Entries supplied.
·····

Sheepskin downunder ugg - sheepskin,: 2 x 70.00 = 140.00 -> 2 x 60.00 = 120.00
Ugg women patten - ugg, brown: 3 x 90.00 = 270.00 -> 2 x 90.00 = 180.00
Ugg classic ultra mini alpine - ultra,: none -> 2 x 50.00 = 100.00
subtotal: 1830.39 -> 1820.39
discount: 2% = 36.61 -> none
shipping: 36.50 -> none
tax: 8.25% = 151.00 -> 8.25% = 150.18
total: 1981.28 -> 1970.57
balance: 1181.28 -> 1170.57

·····

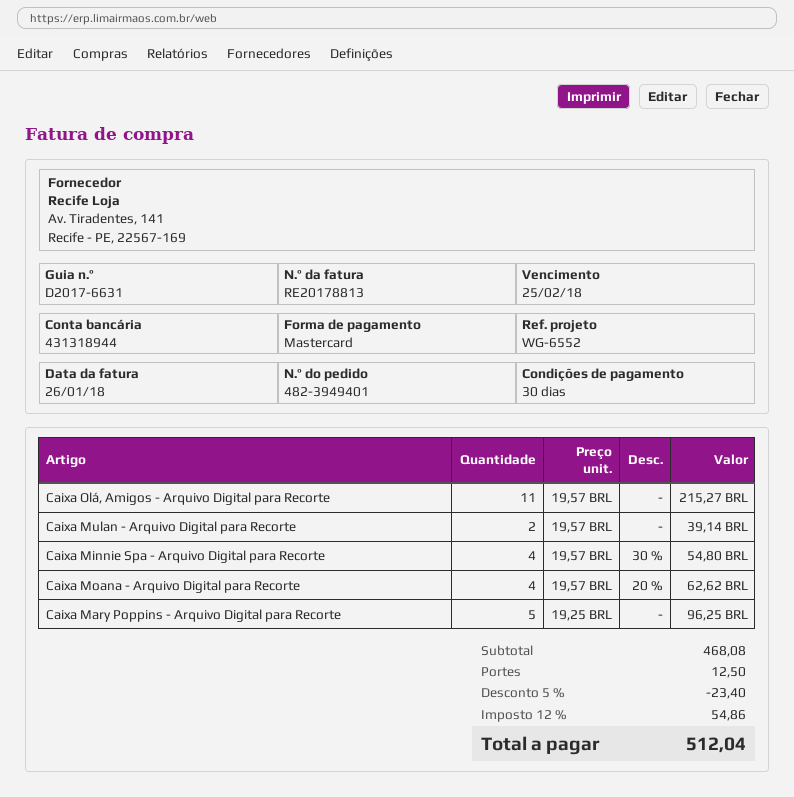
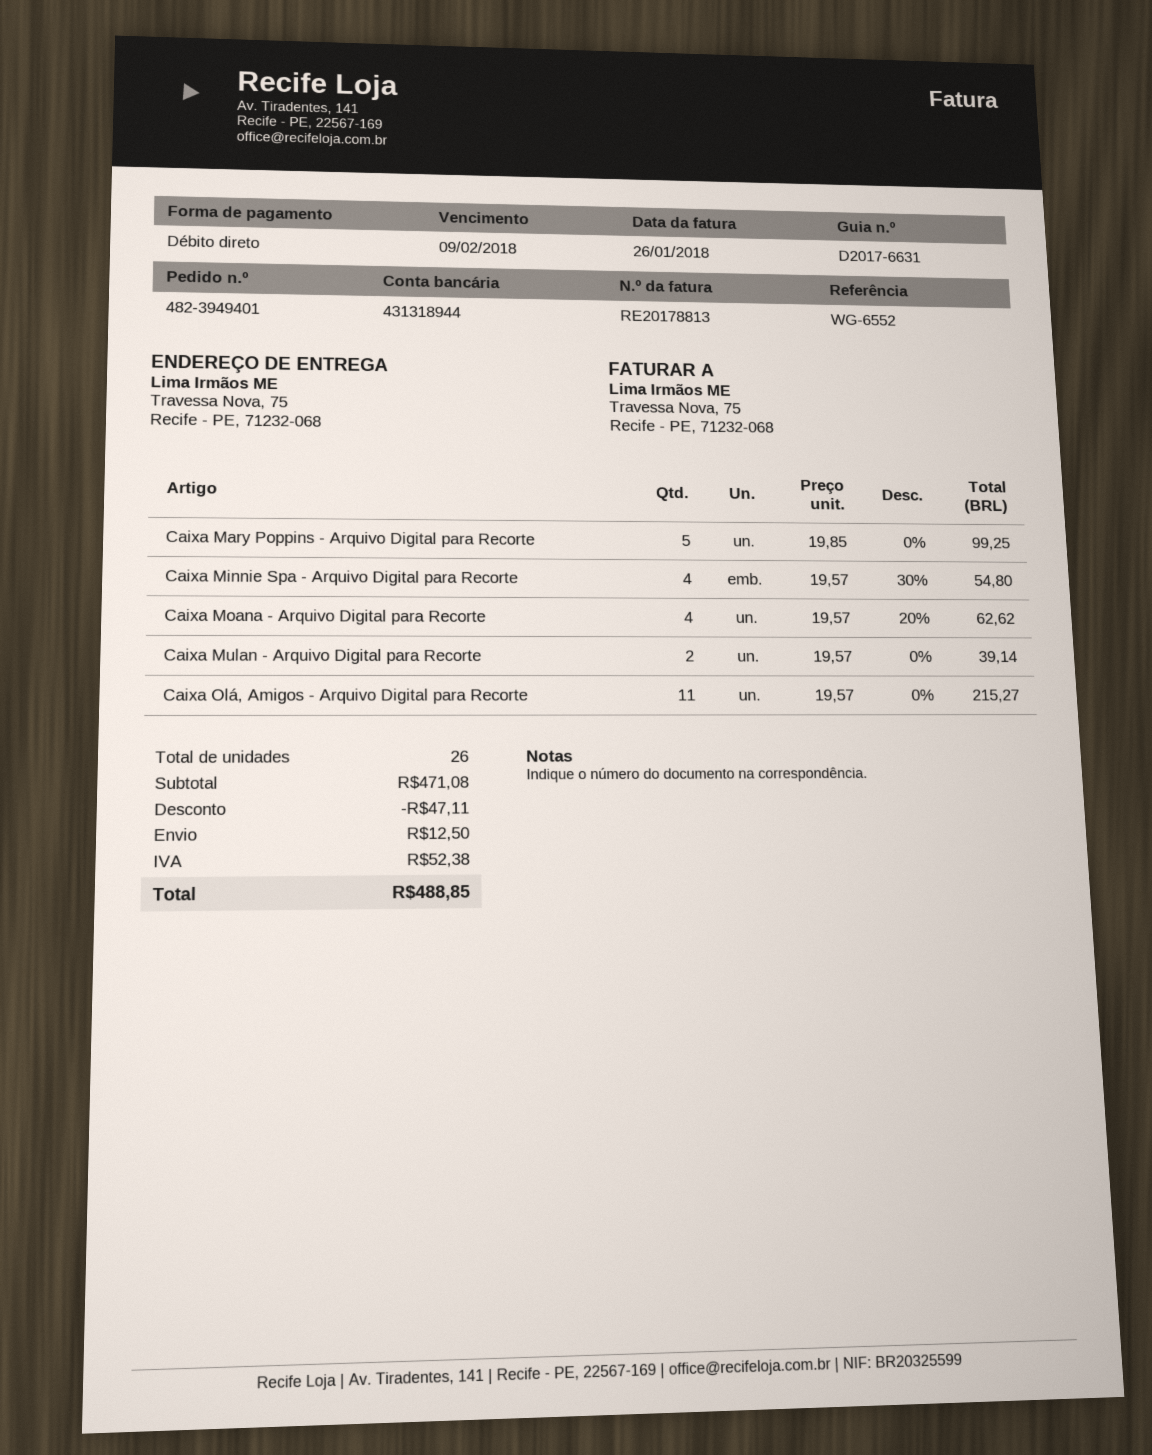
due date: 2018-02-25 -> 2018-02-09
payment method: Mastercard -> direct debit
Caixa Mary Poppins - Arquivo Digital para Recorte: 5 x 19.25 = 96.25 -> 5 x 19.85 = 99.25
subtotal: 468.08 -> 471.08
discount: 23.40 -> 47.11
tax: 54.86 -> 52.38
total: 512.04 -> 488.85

·····

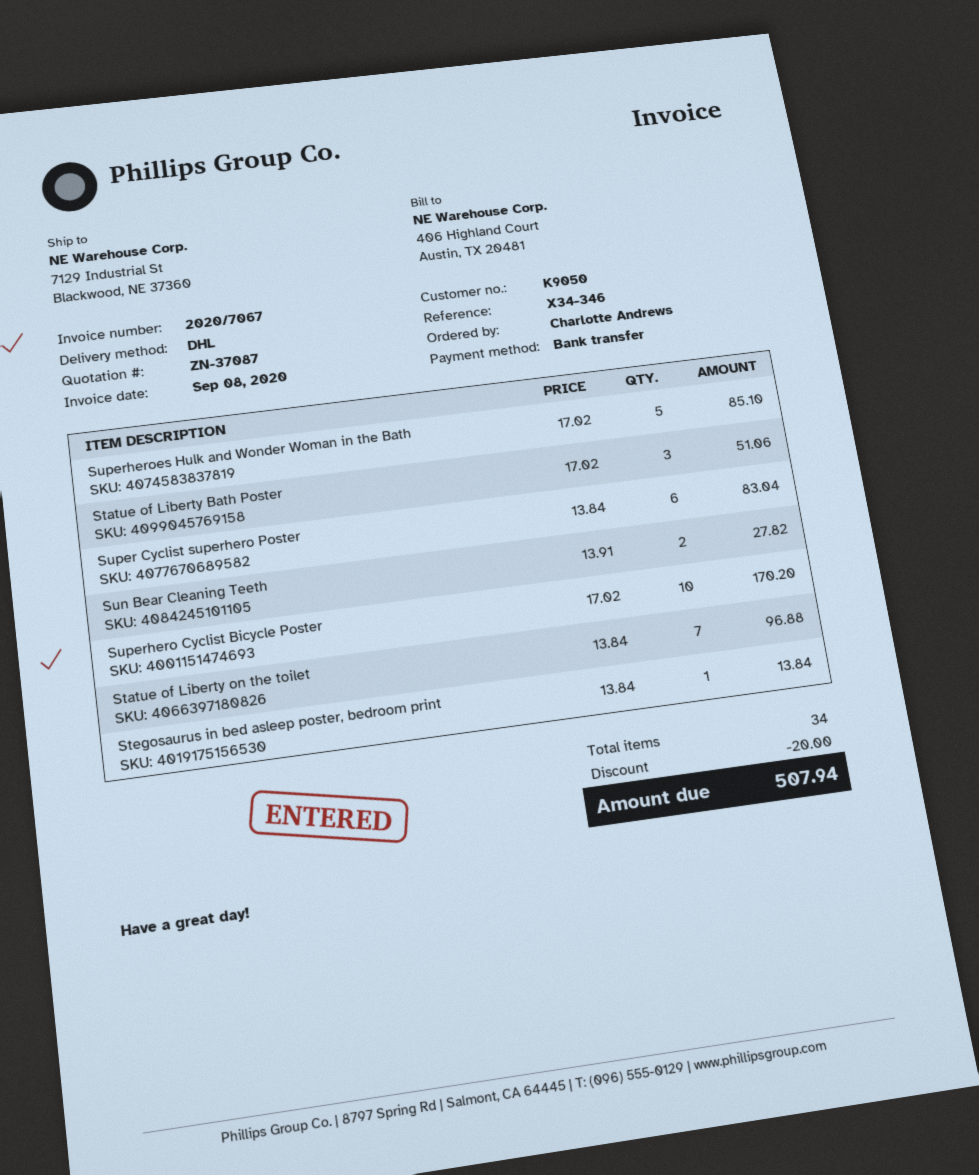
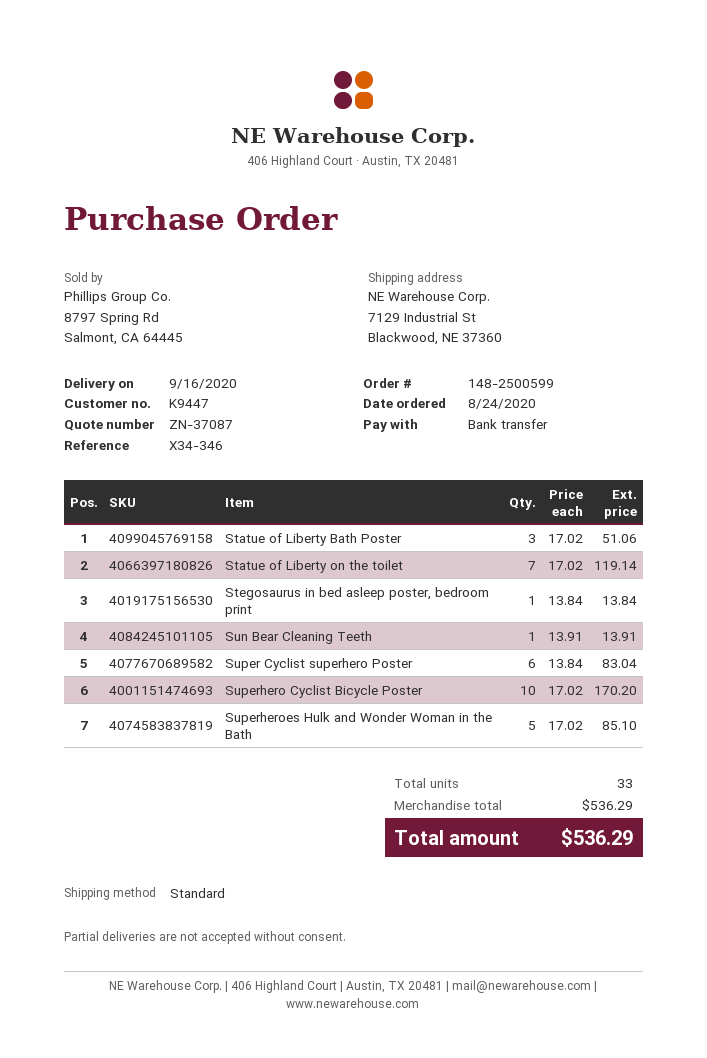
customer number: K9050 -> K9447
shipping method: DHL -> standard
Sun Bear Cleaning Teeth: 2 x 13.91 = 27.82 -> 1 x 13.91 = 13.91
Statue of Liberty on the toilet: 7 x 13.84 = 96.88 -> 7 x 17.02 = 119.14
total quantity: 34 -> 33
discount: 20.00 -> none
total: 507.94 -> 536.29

·····

Exercise directions. An exact copy of the lines above, from the one containing "payment method: Mastercard -> direct debit" down to the one containing "total: 512.04 -> 488.85" and including both, is the whole answer; retype it and nothing else.

Written solution.
payment method: Mastercard -> direct debit
Caixa Mary Poppins - Arquivo Digital para Recorte: 5 x 19.25 = 96.25 -> 5 x 19.85 = 99.25
subtotal: 468.08 -> 471.08
discount: 23.40 -> 47.11
tax: 54.86 -> 52.38
total: 512.04 -> 488.85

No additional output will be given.